Let us run it and plot the traces of the chains. From Figure 6.11, we can now see that the chains successfully converge to the same region of high posterior density as in the previous Metropolis algorithm.

all_samples <- my_de_mcmc() # returns array of dim samples x parameters x chains

Figure 6.11: Chains of the DE-MCMC implementation.

6.2.6 Hierarchical Estimation of DDMs with DE-MCMC

One of the great strengths of the Bayesian framework is its natural ability to handle hierarchical data structures. While hierarchical parameter estimation is also possible in frequentist frameworks (see the lme4 package for regression models, Bates et al. 2015), it is often more cumbersome there, particularly because it requires to construct and optimize complex log-likelihood functions.

6.2.6.1 Building a Hierarchical Structure

But what does hierarchical actually mean in the context of DDMs? A hierarchical (or multilevel) data structure refers to data that are organized at more than one level, with lower-level units nested within higher-level groups. This structure arises naturally when observations are grouped meaningfully; most commonly, when we collect RT data from multiple participants.

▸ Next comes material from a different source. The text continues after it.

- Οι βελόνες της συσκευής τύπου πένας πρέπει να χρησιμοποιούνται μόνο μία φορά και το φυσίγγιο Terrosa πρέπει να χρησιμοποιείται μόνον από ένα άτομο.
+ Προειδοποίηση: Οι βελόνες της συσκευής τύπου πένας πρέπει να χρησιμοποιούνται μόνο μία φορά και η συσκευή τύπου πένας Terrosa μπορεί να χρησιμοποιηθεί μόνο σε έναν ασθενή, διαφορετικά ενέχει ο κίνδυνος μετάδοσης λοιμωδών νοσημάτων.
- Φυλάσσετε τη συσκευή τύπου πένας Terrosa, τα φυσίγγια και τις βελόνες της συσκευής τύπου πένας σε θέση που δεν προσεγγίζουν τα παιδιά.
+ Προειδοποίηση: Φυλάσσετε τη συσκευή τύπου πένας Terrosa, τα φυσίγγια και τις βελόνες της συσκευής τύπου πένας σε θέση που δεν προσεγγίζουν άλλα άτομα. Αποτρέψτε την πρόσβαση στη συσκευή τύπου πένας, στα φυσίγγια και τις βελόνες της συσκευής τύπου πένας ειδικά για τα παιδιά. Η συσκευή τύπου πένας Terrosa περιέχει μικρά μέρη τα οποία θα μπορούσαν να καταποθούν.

In this setting, we do not estimate parameters for each individual independently. Instead, we estimate them relative to a group, which allows us to…

simultaneously estimate model parameters at both the individual level (e.g., each participant’s drift rate) and the group level (e.g., the population-average drift rate), and to
constrain individual parameter estimates relative to the group-level distribution. When individual data are sparse or noisy, estimates at the individual level tend to exhibit excessively high variance. By estimating each individual relative to the group, we effectively shrink extreme values toward the group mean, which improves parameter precision.

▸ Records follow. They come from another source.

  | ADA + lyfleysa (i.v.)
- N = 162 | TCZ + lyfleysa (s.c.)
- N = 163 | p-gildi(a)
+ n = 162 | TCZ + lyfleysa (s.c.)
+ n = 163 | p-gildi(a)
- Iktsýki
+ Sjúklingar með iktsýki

Let us consider how this structure is formalized in the context of DDMs. For simplicity of notation, let $\theta_i^{(j)}$ denote the $j$-th parameter (e.g., drift rate, boundary, etc.) for participant $i$. At the group level, we assume that each individual’s parameter is drawn from a distribution defined by group-level parameters. A common choice is the truncated normal distribution:

\[\begin{equation} \theta_i^{(j)} \sim NT(\eta^{(j)}, \sigma^{(j)}, L^{(j)}, U^{(j)})\,. \tag{6.2} \end{equation}\]

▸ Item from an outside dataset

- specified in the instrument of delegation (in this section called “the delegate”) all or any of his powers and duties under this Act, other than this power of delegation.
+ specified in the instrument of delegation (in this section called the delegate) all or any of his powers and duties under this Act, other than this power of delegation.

This is a reasonable assumption, as DDM parameters often follow an approximately normal distribution across participants. Additionally, the truncated normal provides a convenient way to specify

a group-level mean $\eta^{(j)}$ and standard deviation $\sigma^{(j)}$, and
lower and upper bounds $L^{(j)}$ and $U^{(j)}$ to constrain parameters to plausible ranges.⁴⁴

For example, if $\theta^{(j)}$ represents the drift rate $\mu$, the group-level distribution gives us a way to estimate both the average drift rate across participants and the variability in drift rates between individuals.

Figure 6.12 illustrates this logic. It shows a fictitious set of 10 individuals, each with their own parameter value $\theta_i^{(j)}$. These values are assumed to have been drawn from a normal distribution with group-level parameters $\eta^{(j)}$ and $\sigma^{(j)}$. Additionally, for each individual, we observe a set of choice-RT data $y_i$, which are generated based on the individual-specific parameter $\theta_i^{(j)}$.

Figure 6.12: Illustration of group-level and individual-level parameters.

Note that the group-level parameters that govern the distribution of individual-level parameters are often referred to as hyperparameters in the Bayesian context. We denote them as $\phi^{(j)}$, representing a tuple containing the mean and standard deviation of parameter $j$, that is, $\phi^{(j)} = (\eta^{(j)}, \sigma^{(j)})$.

As in any Bayesian analysis, our goal is to estimate the posterior distribution of the parameters given the data. In Section 6.2, we introduced the unnormalized posterior for a single parameter vector $\theta$ from one participant,

\[p(\theta | y) \propto p(y | \theta) p(\theta)\,.\] In the hierarchical case, we must account for…

all individuals, each with their own parameter set $\theta_i$, and
the group-level hyperparameters $\phi^{(j)}$ for each model parameter.

Let $\Theta$ be the set of all individual-level parameters and $\Phi$ the set of all group-level hyperparameters. The (unnormalized) joint posterior for the hierarchical case then becomes \[\begin{align*} p(\Theta, \Phi|Y) &\propto p(Y|\Theta,\Phi) \cdot p(\Theta,\Phi) \\ &\propto p(Y|\Theta,\Phi) \cdot p(\Theta|\Phi) \cdot p(\Phi)\,. \end{align*}\]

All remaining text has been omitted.